Successful_Craft3076 t1_j9jlyrp wrote
Reply to [WP] A person walks over to a dragon. "Ah, you must be the sacrifice the village sent. Are you perhaps the fairest among them, meant to be displayed in my lair? Or perhaps their best scholar, meant to discuss philosophy with me?" by Affectionate_Bit_722
The boy is in his mid twenties. Dressed in a simple but clean robe. He didn't look much like a villager. But here he was. His bright gray eyes fixed on the mighty being in front of him. He was not sure if the dragon was telling the truth or was just playing with him.
-Sir (he said hesitantly, trying to determine the sex of the creature to no avail) I am not the fairest of them all. Rather the most unfortunate it seems. I was a scholar from the academy of Kitzgerguard with a degree in monsterology...am I boring you?
-Not at all little one. After living for ten thousand years it is hard to be in a rush.
-I came here on commission of late king Bertram to study dragon lore. But then the whole thing with Xagrax happened. And the new king Hammond put a bounty on anyone who has been working on dragons.
-What happened? I have not been to the outside world for half a centenary.

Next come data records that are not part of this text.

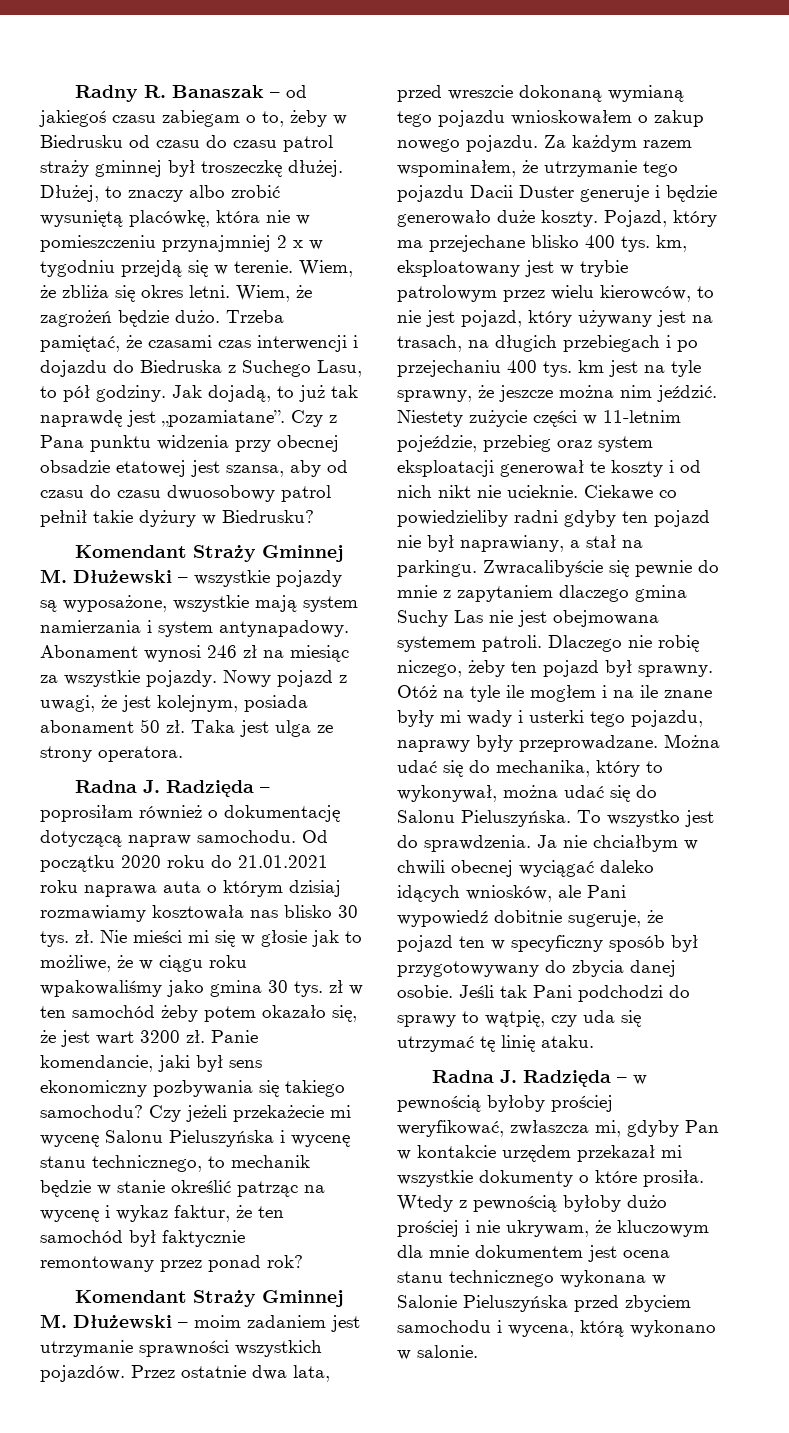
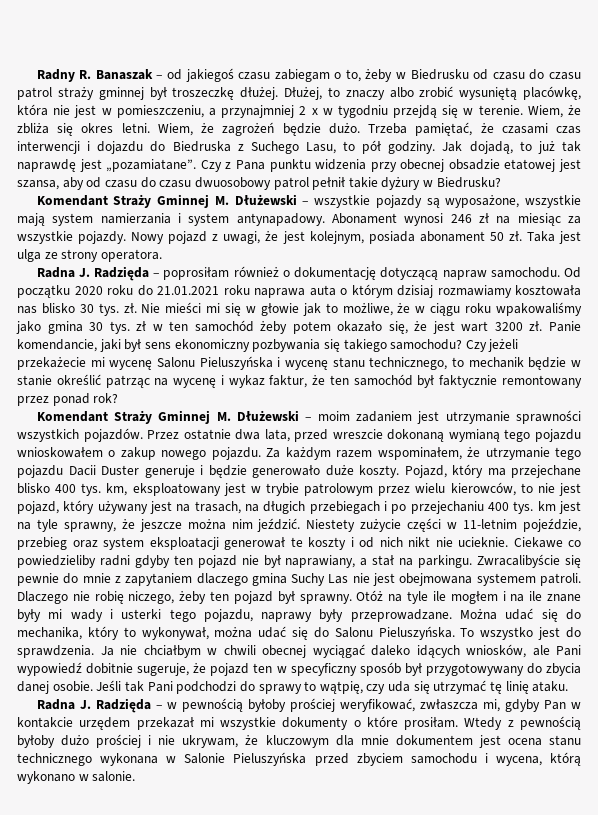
- Dłużej, to znaczy albo zrobić wysuniętą placówkę, która nie w pomieszczeniu przynajmniej 2 x w tygodniu przejdą się w terenie.
+ Dłużej, to znaczy albo zrobić wysuniętą placówkę, która nie jest w pomieszczeniu, a przynajmniej 2 x w tygodniu przejdą się w terenie.
- Nie mieści mi się w głosie jak to możliwe, że w ciągu roku wpakowaliśmy jako gmina 30 tys. zł w ten samochód żeby potem okazało się, że jest wart 3200 zł.
+ Nie mieści mi się w głowie jak to możliwe, że w ciągu roku wpakowaliśmy jako gmina 30 tys. zł w ten samochód żeby potem okazało się, że jest wart 3200 zł.
- Radna J. Radzięda – w pewnością byłoby prościej weryfikować, zwłaszcza mi, gdyby Pan w kontakcie urzędem przekazał mi wszystkie dokumenty o które prosiła.
+ Radna J. Radzięda – w pewnością byłoby prościej weryfikować, zwłaszcza mi, gdyby Pan w kontakcie urzędem przekazał mi wszystkie dokumenty o które prosiłam.

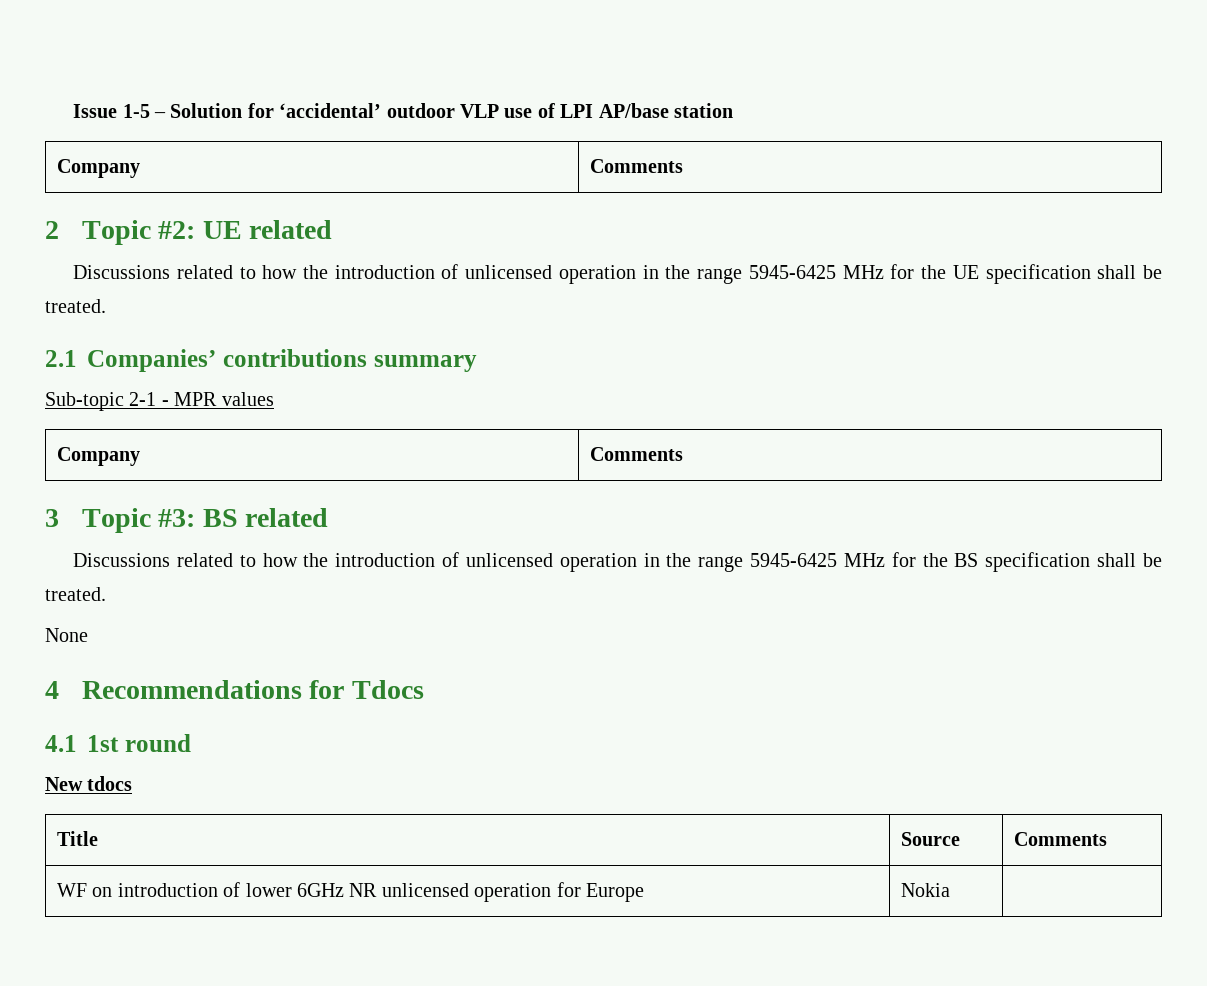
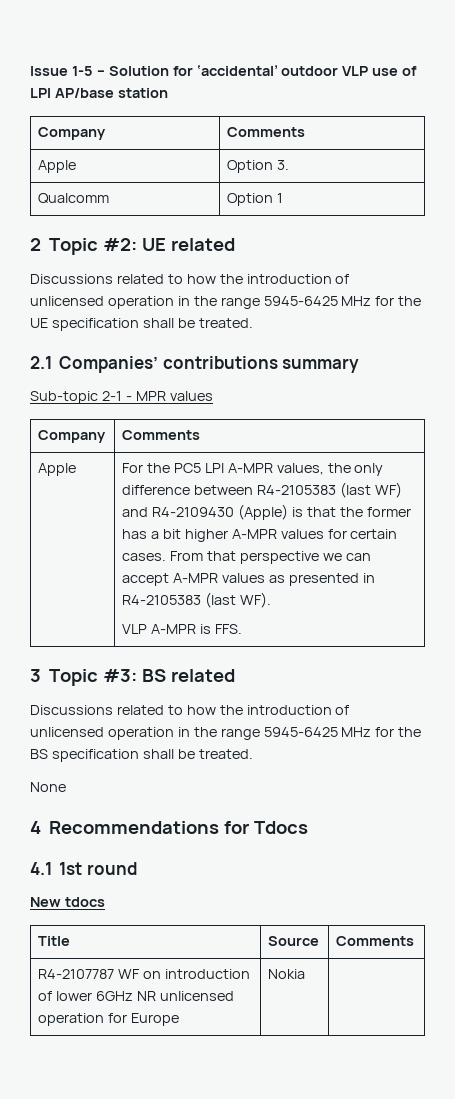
+ Apple | Option 3.
+ Qualcomm | Option 1
+ Apple | For the PC5 LPI A-MPR values, the only difference between R4-2105383 (last WF) and R4-2109430 (Apple) is that the former has a bit higher A-MPR values for certain cases. From that perspective we can accept A-MPR values as presented in R4-2105383 (last WF).
+ VLP A-MPR is FFS.
- WF on introduction of lower 6GHz NR unlicensed operation for Europe | Nokia |
+ R4-2107787 WF on introduction of lower 6GHz NR unlicensed operation for Europe | Nokia |

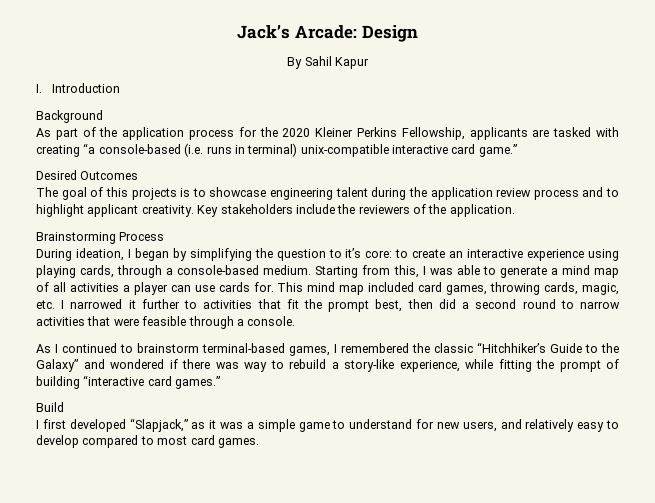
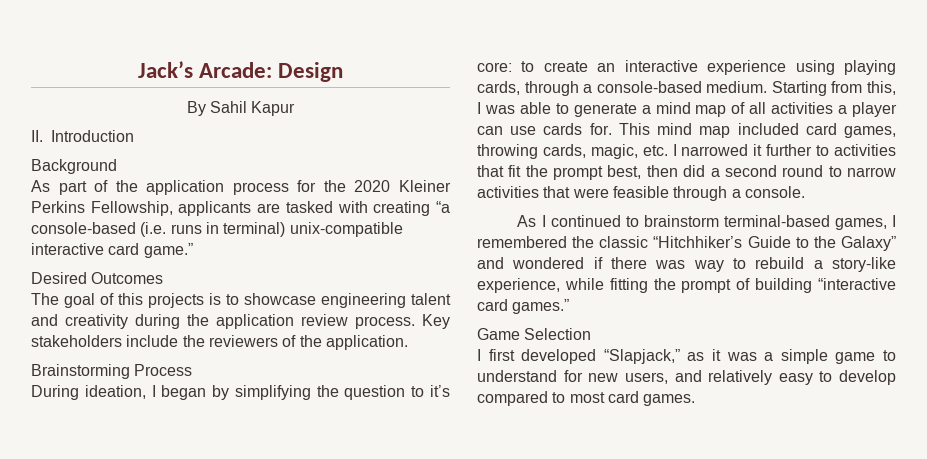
- I. Introduction
+ II. Introduction
- The goal of this projects is to showcase engineering talent during the application review process and to highlight applicant creativity.
+ The goal of this projects is to showcase engineering talent and creativity during the application review process.
- Build
+ Game Selection

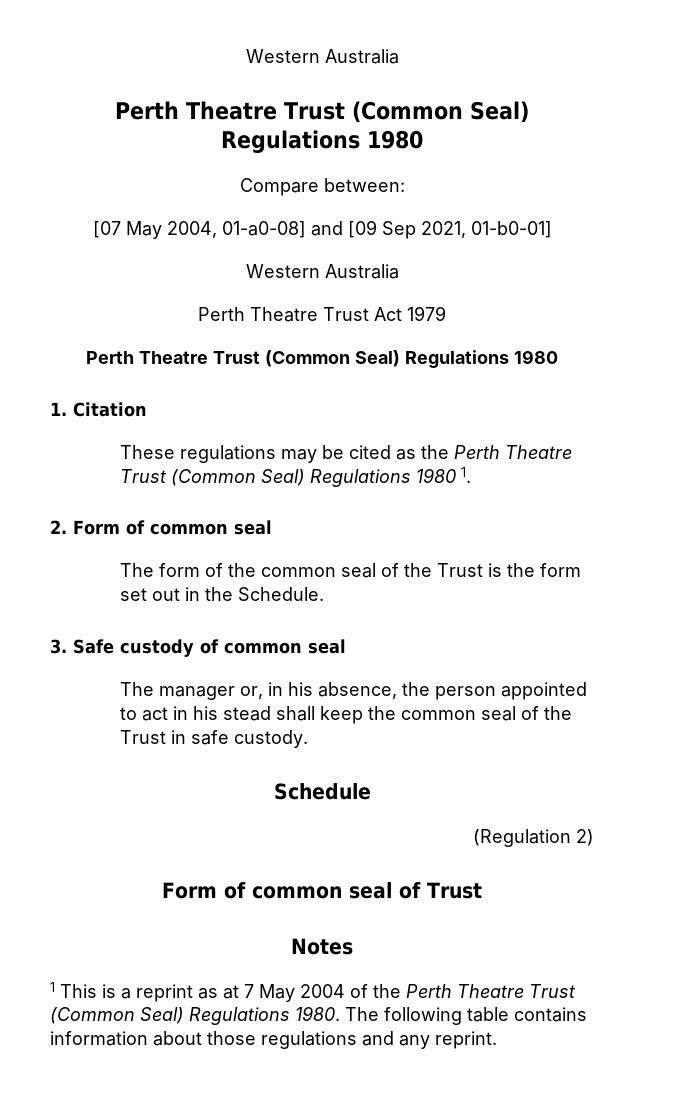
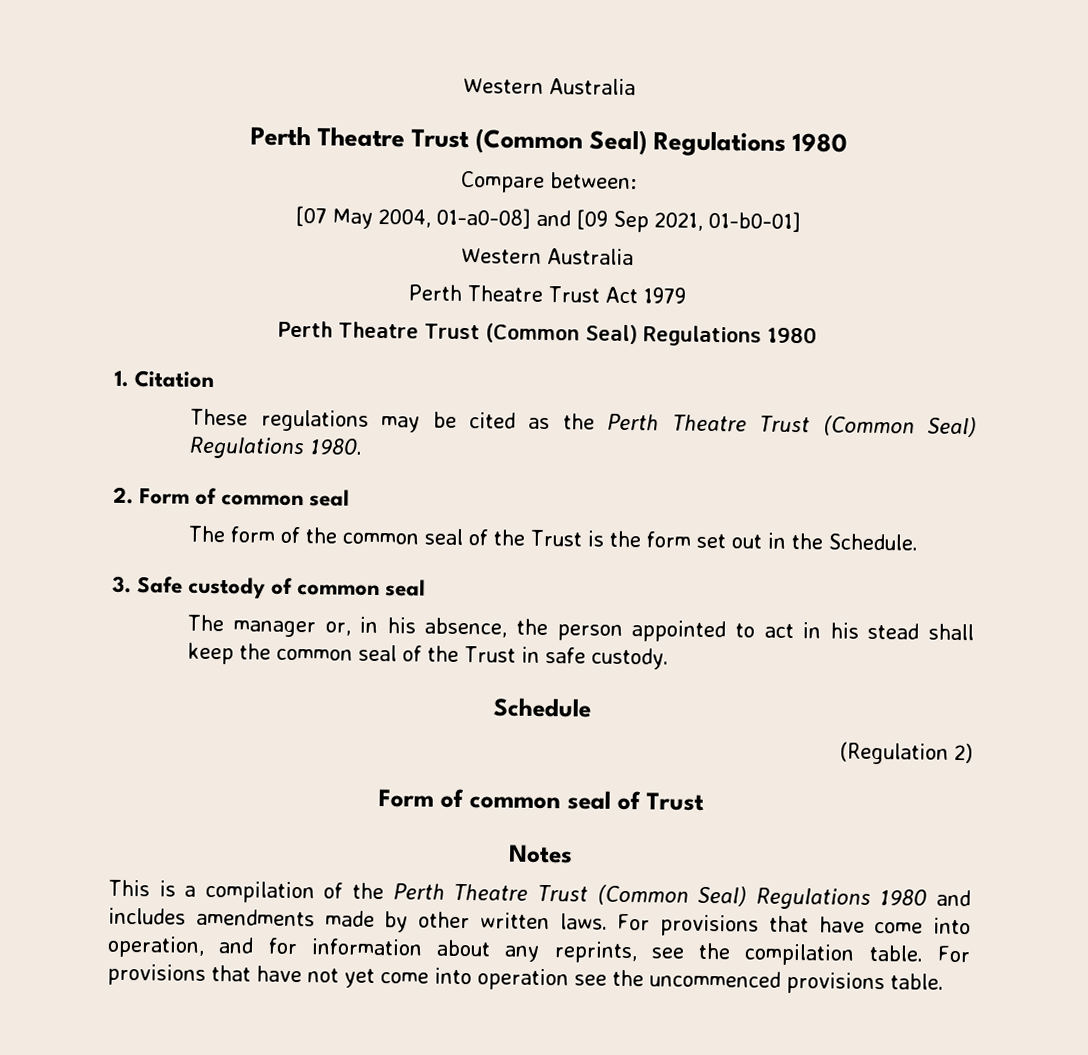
- These regulations may be cited as the Perth Theatre Trust (Common Seal) Regulations 1980 1.
+ These regulations may be cited as the Perth Theatre Trust (Common Seal) Regulations 1980.
- 1 This is a reprint as at 7 May 2004 of the Perth Theatre Trust (Common Seal) Regulations 1980. The following table contains information about those regulations and any reprint.
+ This is a compilation of the Perth Theatre Trust (Common Seal) Regulations 1980 and includes amendments made by other written laws. For provisions that have come into operation, and for information about any reprints, see the compilation table. For provisions that have not yet come into operation see the uncommenced provisions table.

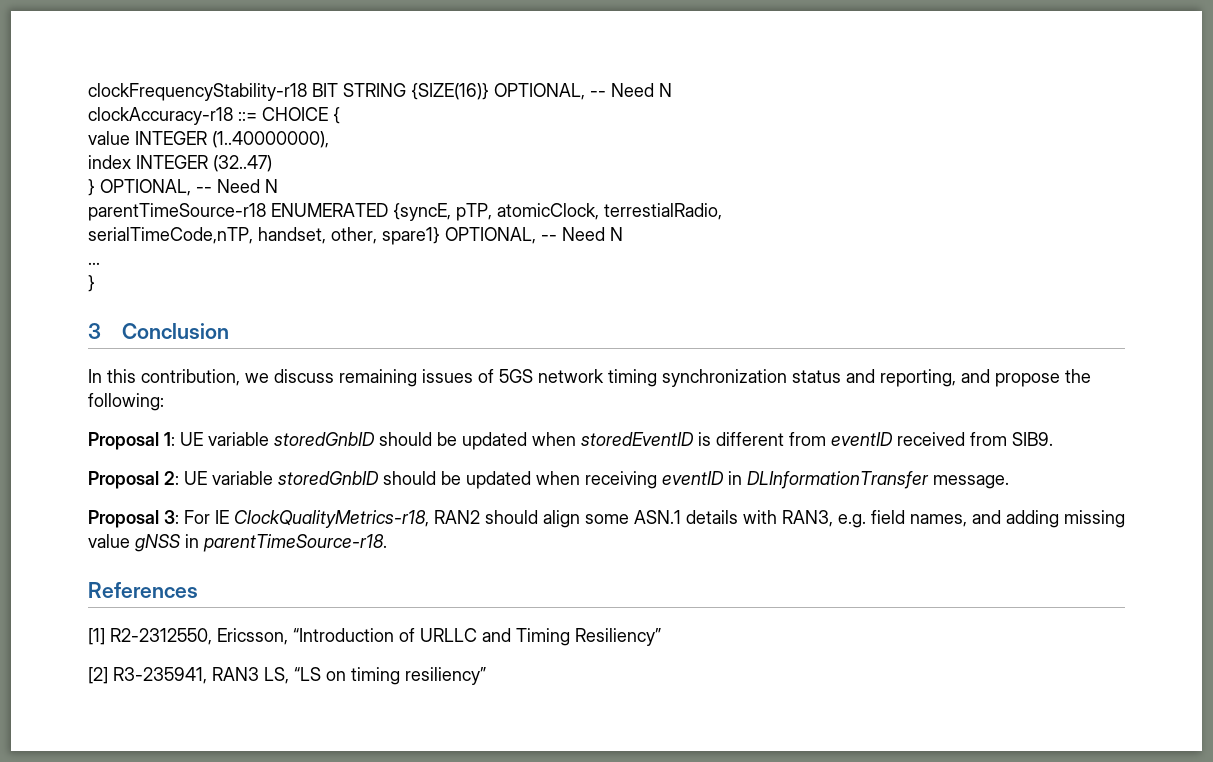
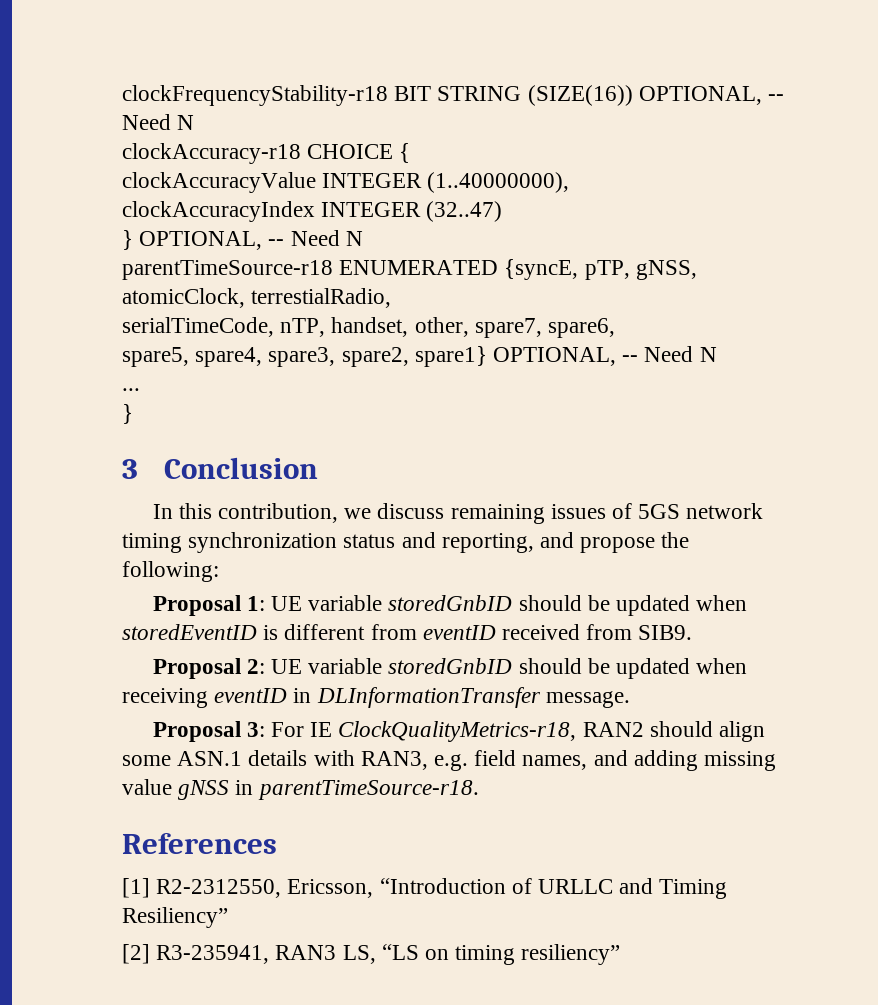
- clockFrequencyStability-r18 BIT STRING {SIZE(16)} OPTIONAL, -- Need N
+ clockFrequencyStability-r18 BIT STRING (SIZE(16)) OPTIONAL, -- Need N
- clockAccuracy-r18 ::= CHOICE {
+ clockAccuracy-r18 CHOICE {
- value INTEGER (1..40000000),
+ clockAccuracyValue INTEGER (1..40000000),
- index INTEGER (32..47)
+ clockAccuracyIndex INTEGER (32..47)
- parentTimeSource-r18 ENUMERATED {syncE, pTP, atomicClock, terrestialRadio,
+ parentTimeSource-r18 ENUMERATED {syncE, pTP, gNSS, atomicClock, terrestialRadio,
- serialTimeCode,nTP, handset, other, spare1} OPTIONAL, -- Need N
+ serialTimeCode, nTP, handset, other, spare7, spare6,
+ spare5, spare4, spare3, spare2, spare1} OPTIONAL, -- Need N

-Well, how should I put it. King Bertram invited a dragon to his 60th birthday and that dragon, Xagrax, decided to eat him and burn half the capital. Apparently they had a serious disagreement on something.
-Indeed it looks severe. We dragons are not accustomed to eat monarchs.
-Anyway, the villagers kept me in prison hoping for a reward. But then you demanded a human sacrifice...
-I see. Better an outsider than one of their own. Two birds with one stone. They didn't know though. I was testing them. I was gonna give a tenth of my treasure to the Sacrificial lamb and let them go!
-Really my lord?
-Of course not you imbecile. I am pulling your leg. (And he let out a mighty laugh).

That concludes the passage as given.